The importance of collaboration has become a commonplace of contemporary economics. It’s even deemed critical to learn to partner with competitors, a task known as “coopetition.” And here again, the Internet is a large part of the impetus. When information – about the availability of parts, say, or their quality, or their fair price -- was hard to come by, firms had an impetus to vertically integrate. Owning knowledge would lower transaction costs, keeping the firm competitive. This theory of vertical integration contributed to the Nobel Prize in economics won by Ronald H. Coase in 1991.

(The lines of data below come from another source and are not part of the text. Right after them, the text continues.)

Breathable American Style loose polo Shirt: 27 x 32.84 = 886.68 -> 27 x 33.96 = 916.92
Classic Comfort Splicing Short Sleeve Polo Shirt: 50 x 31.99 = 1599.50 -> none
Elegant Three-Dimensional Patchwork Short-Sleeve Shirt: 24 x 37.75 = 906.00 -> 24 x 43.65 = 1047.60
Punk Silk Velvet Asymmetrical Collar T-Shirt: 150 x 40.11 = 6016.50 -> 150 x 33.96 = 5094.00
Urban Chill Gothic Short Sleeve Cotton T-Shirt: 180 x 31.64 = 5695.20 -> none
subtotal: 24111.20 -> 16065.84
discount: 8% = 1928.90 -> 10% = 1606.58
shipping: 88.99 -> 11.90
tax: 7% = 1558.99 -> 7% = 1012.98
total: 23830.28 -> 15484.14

The Internet has made information of all sorts more freely available than ever, with dramatic effect on firms and entire industries. Consider the impact, as described by Rhonda Germany, now the vice president for strategy and business development at Honeywell, and Raman Muralidharan, a managing director of HSBC, in the management journal strategy+business:
The result is industry value chains that are undergoing almost continuous evolution. The morphing value chain — you might call its new form a value web, an extended enterprise, or (our favorite) a value constellation — challenges firms that thrived with a [vertically] integrated approach. The best value-capture mechanisms may now lie outside the individual firm's boundaries…The firm is shifting from a self-contained value-creation and -capture apparatus into one part of an interdependent community whose members continually negotiate responsibility for value creation and the right to value capture.

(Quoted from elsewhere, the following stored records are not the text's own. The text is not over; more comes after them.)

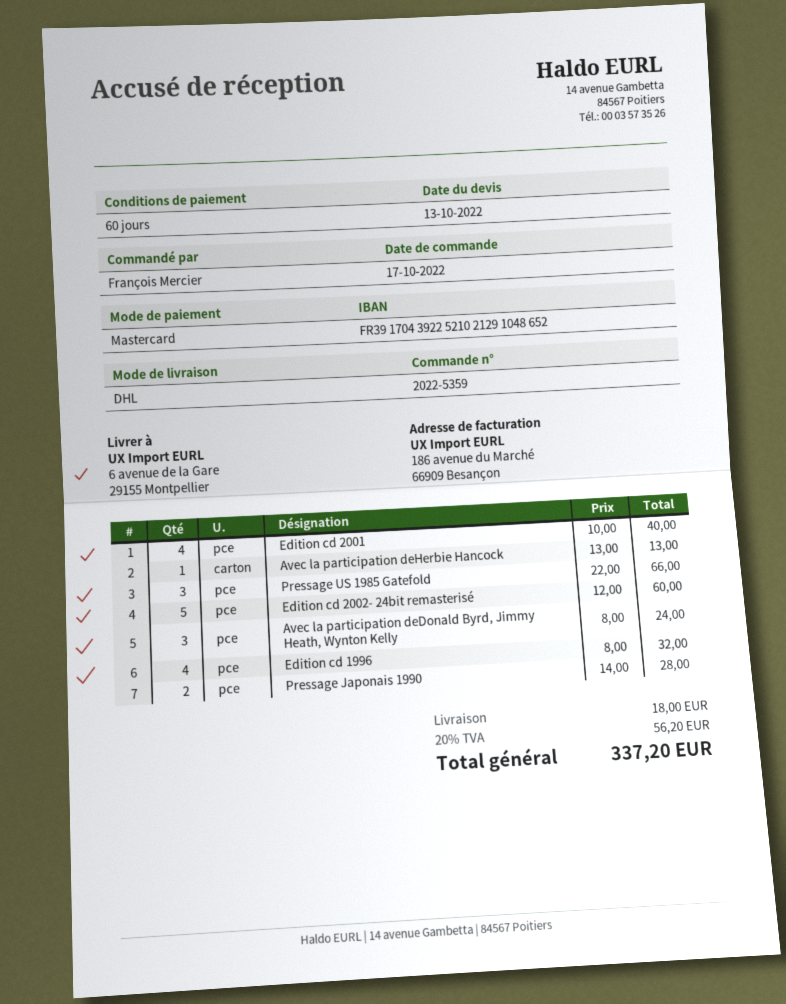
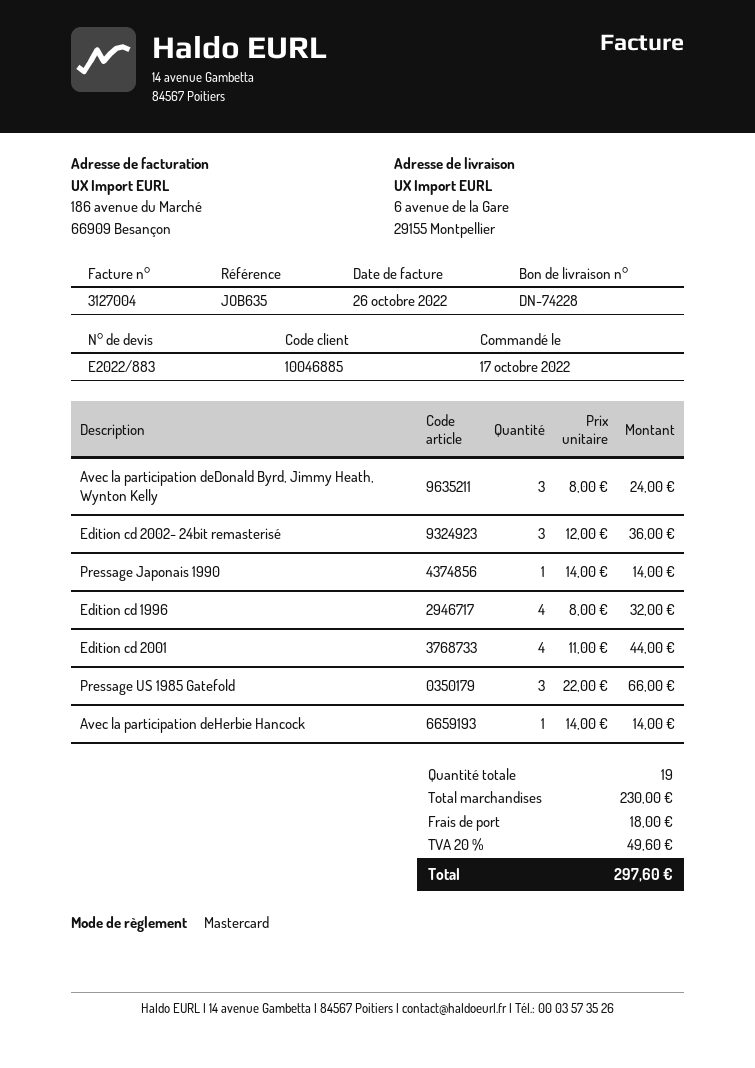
Edition cd 2001: 4 x 10.00 = 40.00 -> 4 x 11.00 = 44.00
Avec la participation deHerbie Hancock: 1 x 13.00 = 13.00 -> 1 x 14.00 = 14.00
Edition cd 2002- 24bit remasterisé: 5 x 12.00 = 60.00 -> 3 x 12.00 = 36.00
Pressage Japonais 1990: 2 x 14.00 = 28.00 -> 1 x 14.00 = 14.00
tax: 20% = 56.20 -> 20% = 49.60
total: 337.20 -> 297.60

Just as the marketing and advertising disciplines could not remain free from the spiral of commoditization, they cannot – and should not – remain aloof from the value of collaboration. The capabilities and skills of marketers, media, and agencies – their differentiated knowledge and skills – must be brought together to fashion the solutions that clients desire.

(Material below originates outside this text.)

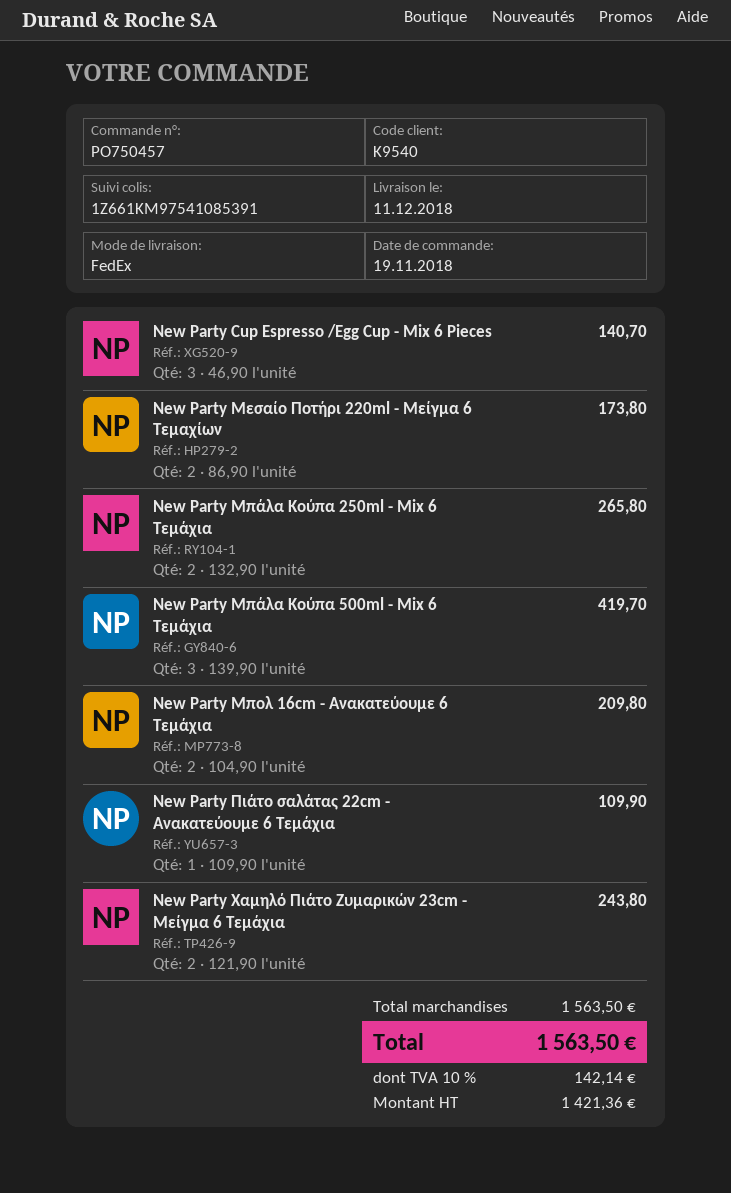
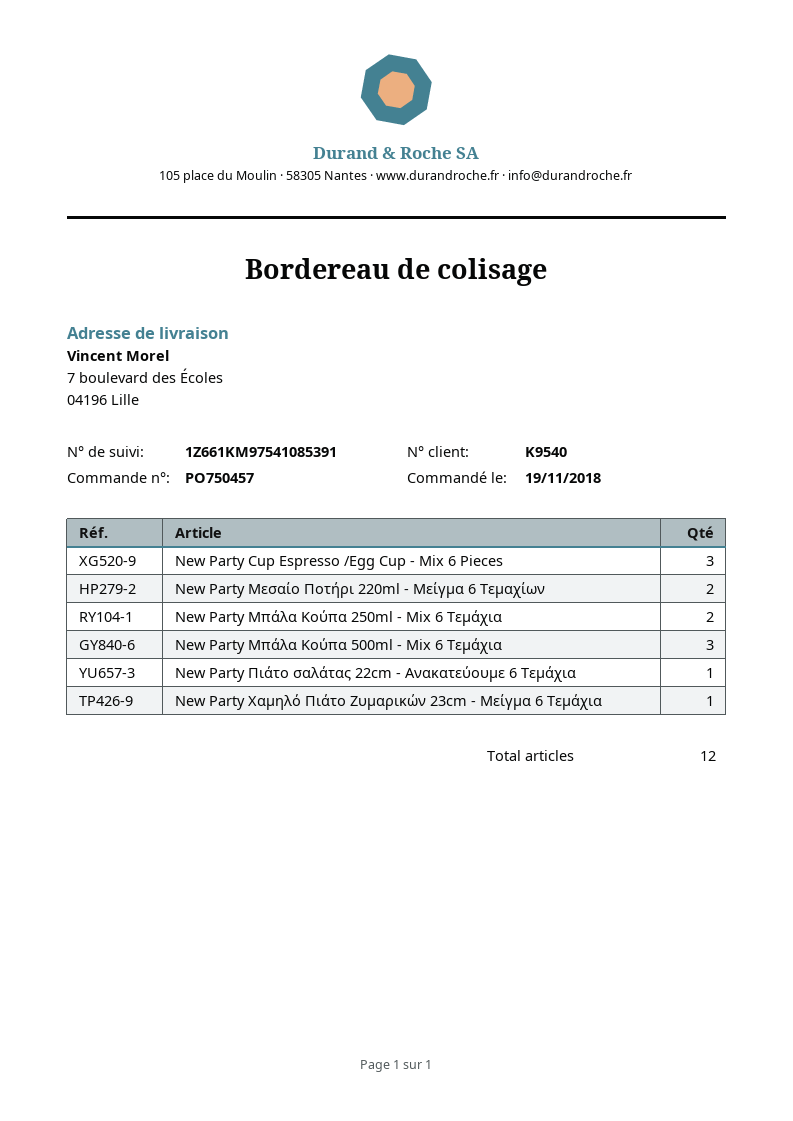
New Party Μπολ 16cm - Ανακατεύουμε 6 Τεμάχια: 2 -> none
New Party Χαμηλό Πιάτο Ζυμαρικών 23cm - Μείγμα 6 Τεμάχια: 2 -> 1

Keith Pardy, senior vice president of strategic marketing at Nokia Corp., put it this way in the CMO Thought Leaders book. “The ones that learn to collaborate with all the ecosystem partners,” he said, speaking specifically of ad agencies, “are the ones that will survive.”
At IAB’s MIXX Conference on Tuesday, we’ll be showcasing one such ecosystem collaboration: the partnership between Microsoft, the agency Crispin, Porter + Bogusky, and Burger King that created a unique Xbox game for the restaurant company – an effort that won the Titanium Grand Prix at the Cannes Advertising Festival this year.
One such collaboration does not an industry make. At the Interactive Advertising Bureau, we are dedicated ourselves to educating the entire value chain of this new set of realities. Our Leadership Forum: Agency
I’ll repeat the theme of MIXX: In an always-on, digital, interactive communications environment, marketing value – now and forever – derives from the “mix” of strategy plus channel plus content. And that, in turn, requires new forms of collaboration among marketers, agencies, and media companies.
Do you have examples? If so, please post them. Counter-arguments? We’d love to hear them. MIXX it up -- “clog” with us, and change the world of media and marketing forever.